**Dataset records:**
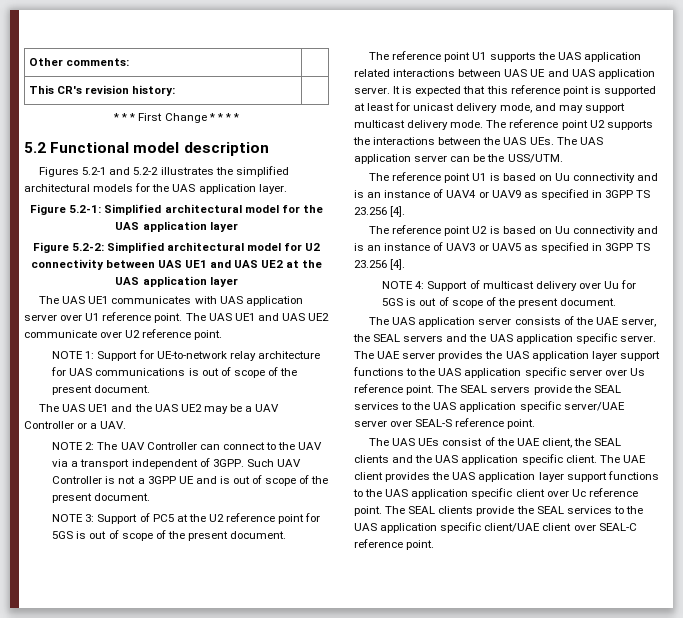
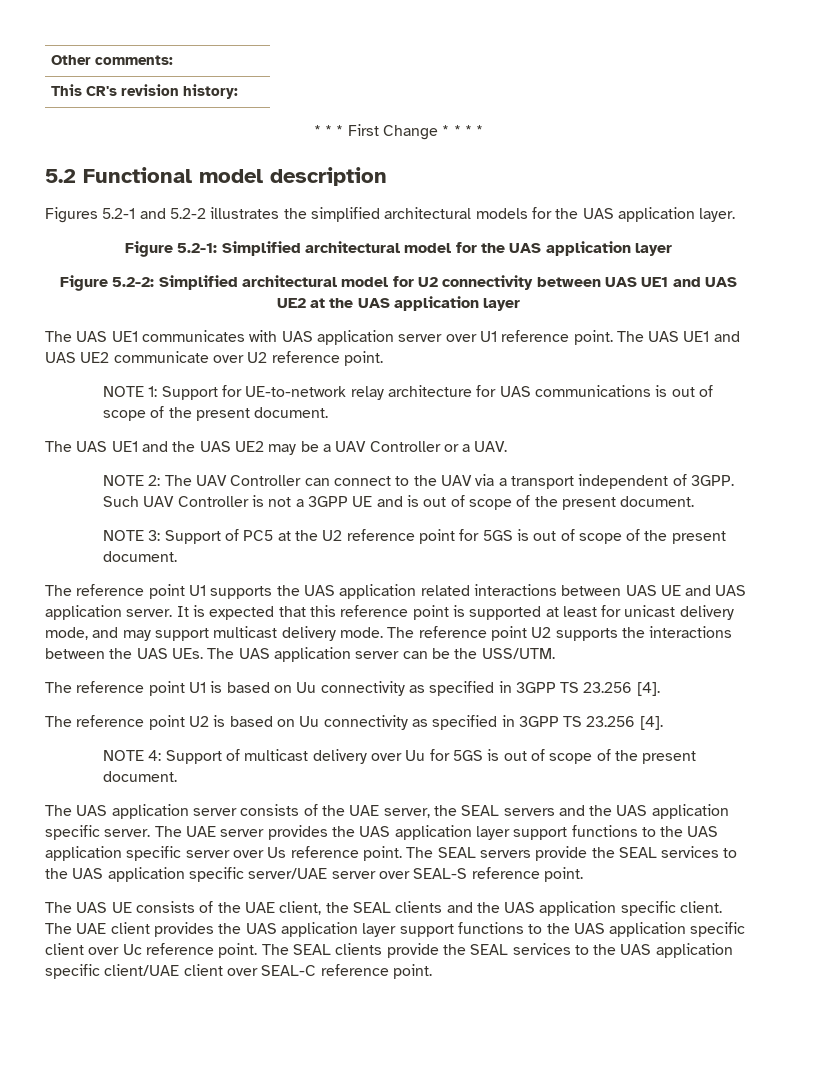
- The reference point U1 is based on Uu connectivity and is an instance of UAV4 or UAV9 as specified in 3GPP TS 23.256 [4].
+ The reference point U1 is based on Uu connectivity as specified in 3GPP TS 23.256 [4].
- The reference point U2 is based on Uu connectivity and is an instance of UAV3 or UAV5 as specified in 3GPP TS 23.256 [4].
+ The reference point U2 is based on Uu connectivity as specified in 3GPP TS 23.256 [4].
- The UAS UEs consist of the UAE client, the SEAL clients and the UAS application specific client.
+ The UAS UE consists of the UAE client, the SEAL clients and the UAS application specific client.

* * *

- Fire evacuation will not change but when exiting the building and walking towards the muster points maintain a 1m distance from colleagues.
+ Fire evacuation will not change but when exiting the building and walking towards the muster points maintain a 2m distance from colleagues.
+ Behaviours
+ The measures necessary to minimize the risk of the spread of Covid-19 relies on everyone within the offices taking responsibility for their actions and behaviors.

* * *

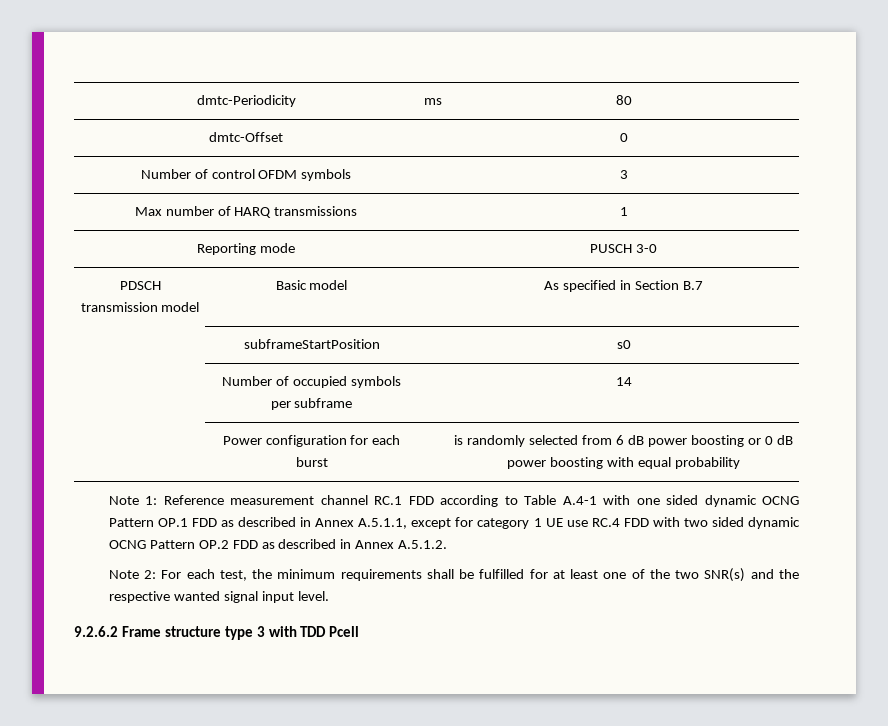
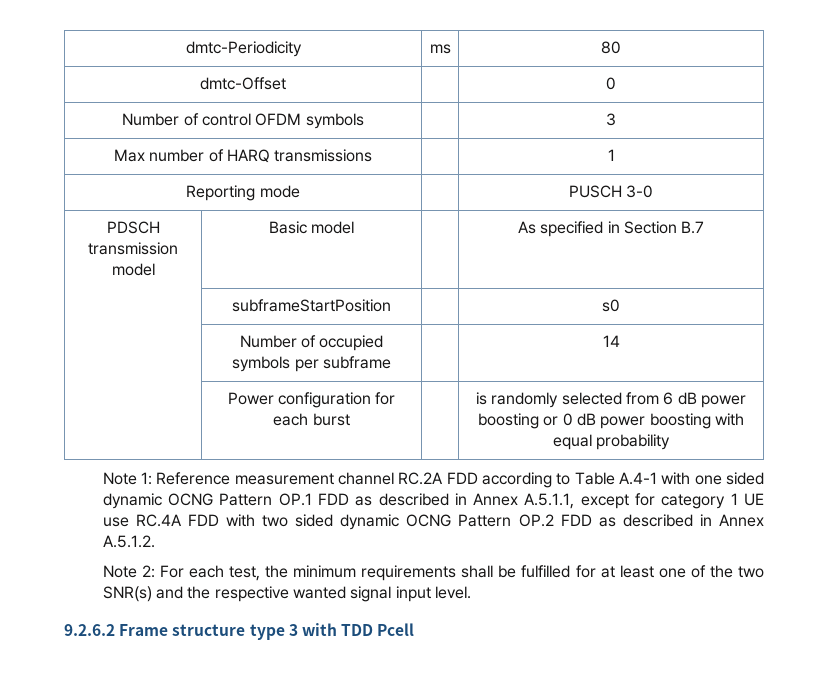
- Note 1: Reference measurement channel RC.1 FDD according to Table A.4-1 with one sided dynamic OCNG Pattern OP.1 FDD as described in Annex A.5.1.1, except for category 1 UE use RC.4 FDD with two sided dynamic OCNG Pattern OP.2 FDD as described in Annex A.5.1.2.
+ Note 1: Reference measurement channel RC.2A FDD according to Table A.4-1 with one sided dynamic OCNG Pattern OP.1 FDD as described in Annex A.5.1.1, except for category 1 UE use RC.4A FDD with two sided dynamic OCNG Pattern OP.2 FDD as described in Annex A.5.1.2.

**Work instruction:** For this exercise, repeat exactly the lines of the data above from the one with "U2 is based on Uu connectivity as" down to the one with "UAS UE consists", both end lines included.

**Solved exercise:**
+ The reference point U2 is based on Uu connectivity as specified in 3GPP TS 23.256 [4].
- The UAS UEs consist of the UAE client, the SEAL clients and the UAS application specific client.
+ The UAS UE consists of the UAE client, the SEAL clients and the UAS application specific client.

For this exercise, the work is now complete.